Plaintiff relies on Department of Labor and Industries of State of Washington v. Fields Corporation, 112 Wn.App. 450, 45 P.3d 1121 (Wash.Ct.App. 2002). In that case, the court granted equitable relief from the res judicata effect of an order adverse to Fields Corporation because it was impossible for Fields to have known the facts giving rise to an appeal during the appeal time period. Id. at 454-61. Fields is distinguishable from the case at hand, however. In Fields, the parties agreed that it was impossible for Fields to have known the facts giving rise to its appeal before the time to appeal expired. Here, Plaintiff does not allege that it was impossible for him to know that the employee had been improperly trained or that his claim had been improperly denied before the three-year statute of limitations expired.
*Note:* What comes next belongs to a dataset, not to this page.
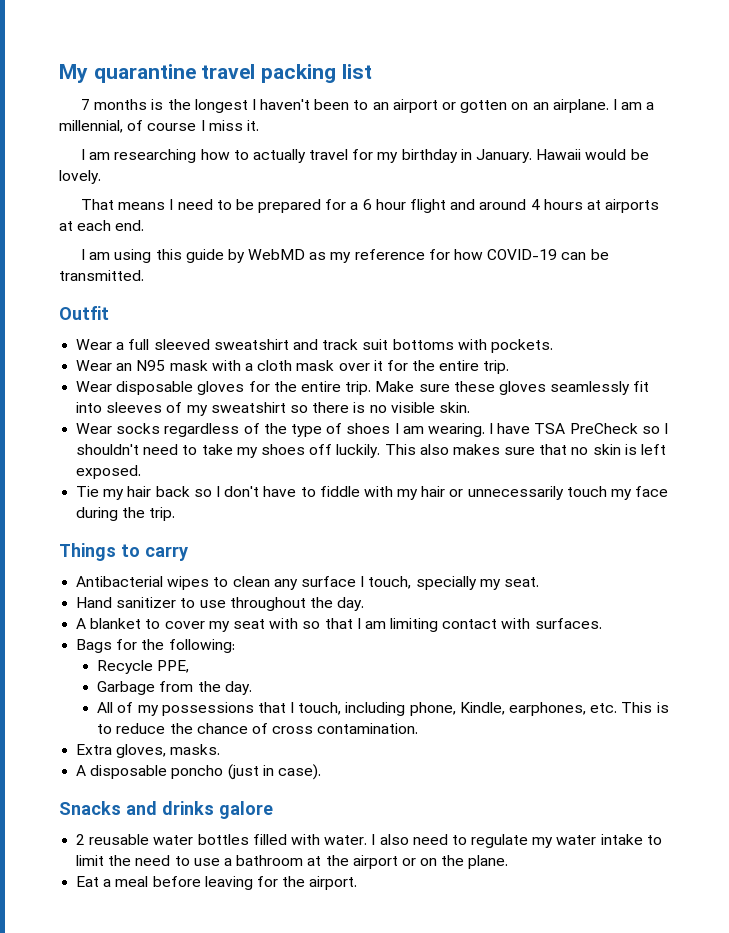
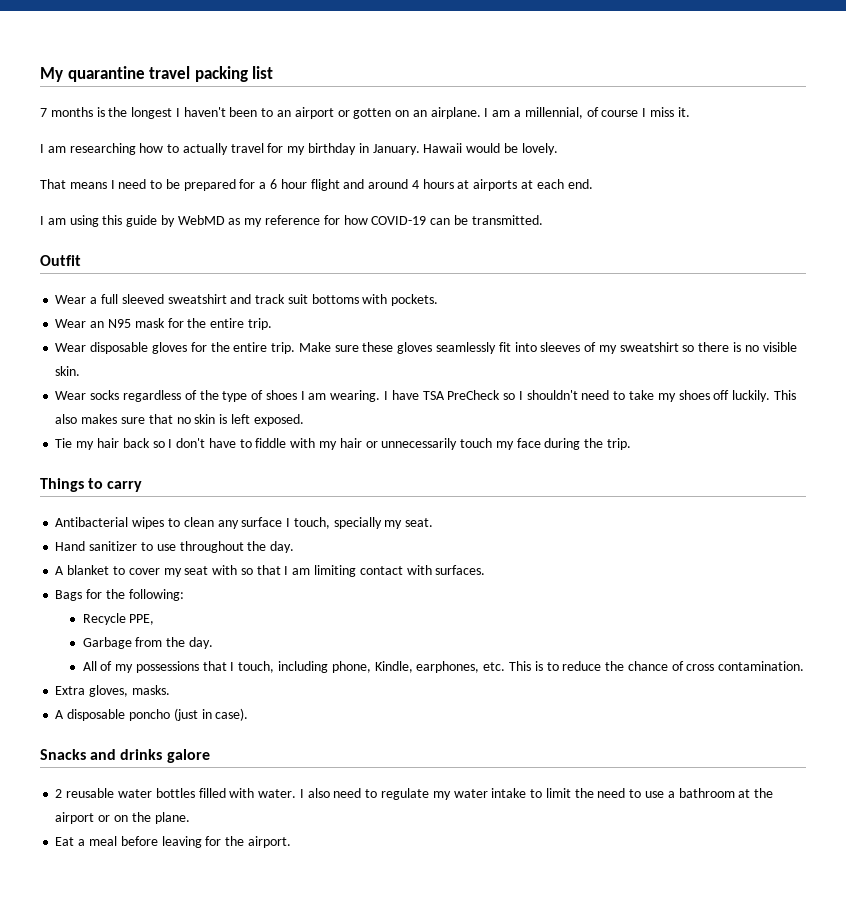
[211,360,383,371] with a cloth mask over it -> (165, 323) none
As discussed above in Section II.C.2, Plaintiff's claims are subject to a three-year statute of limitations, which may only be equitably tolled upon a showing of bad faith, deception, or false assurances by the Defendants and the exercise of diligence by the Plaintiff. Statutes of limitations " represent a pervasive legislative judgment that it is unjust to fail to put the adversary on notice to defend within a specified period of time and that the right to be free of stale claims in time comes to prevail over the right to prosecute them." United States v. Kubrick, 444 U.S. 111, 117, 100 S.Ct. 352, 62 L.Ed.2d 259 (1979) (internal quotation marks omitted). A statute of limitations ensures fairness and promotes justice by preventing the revival of claims for which evidence has been lost, memories have faded, and witnesses have disappeared due to the passage of time. Order of R.R. Telegraphers v. Ry. Express Agency, 321 U.S. 342, 348-49, 64 S.Ct. 582, 88 L.Ed. 788 (1944).
Plaintiff's plead facts fail to outweigh these important policy considerations and therefore fail to show a basis for the Court to apply equitable tolling of the statute of limitations. He alleges that the Department failed to train its employee to provide Plaintiff with accurate information, however, he does not allege that the failure to train or the failure to provide him with accurate information was anything more than a mistake or a misunderstanding. He does not allege that the Department's actions were taken in bad faith or with the intent of deceiving or falsely assuring Plaintiff. Therefore, the Court does not find Plaintiff has pleaded facts that constitute an adequate basis for equitably tolling the statute of limitations on his claims against the Department and its employees.
For the reasons set forth above and in the Court's previous order, ECF No. 7, all of Plaintiff's claims must be dismissed because they are barred by the statute of limitations and, in some cases, seek relief from individuals who are immune. Plaintiff was cautioned that if he chose to amend his complaint and the Court found the amended complaint failed to state facts plausibly giving rise to an exception to the three-year statute of limitations and therefore failed to state a claim, the amended complaint would be dismissed pursuant to 28 U.S.C. § § 1915A(b) and 1915(e) (2).
Accordingly, IT IS HEREBY ORDERED:
1. The First Amended Complaint, ECF No. 8, is DISMISSED with prejudice for failure to state a claim upon which relief may be granted and because it seeks monetary relief from a defendant who is immune from such relief.
2. The Clerk's Office is directed to enter judgment against Plaintiff.
3. The file shall be CLOSED.
IT IS SO ORDERED. The Clerk's Office is directed to enter this Order, enter Judgment, and forward a copy to Plaintiff.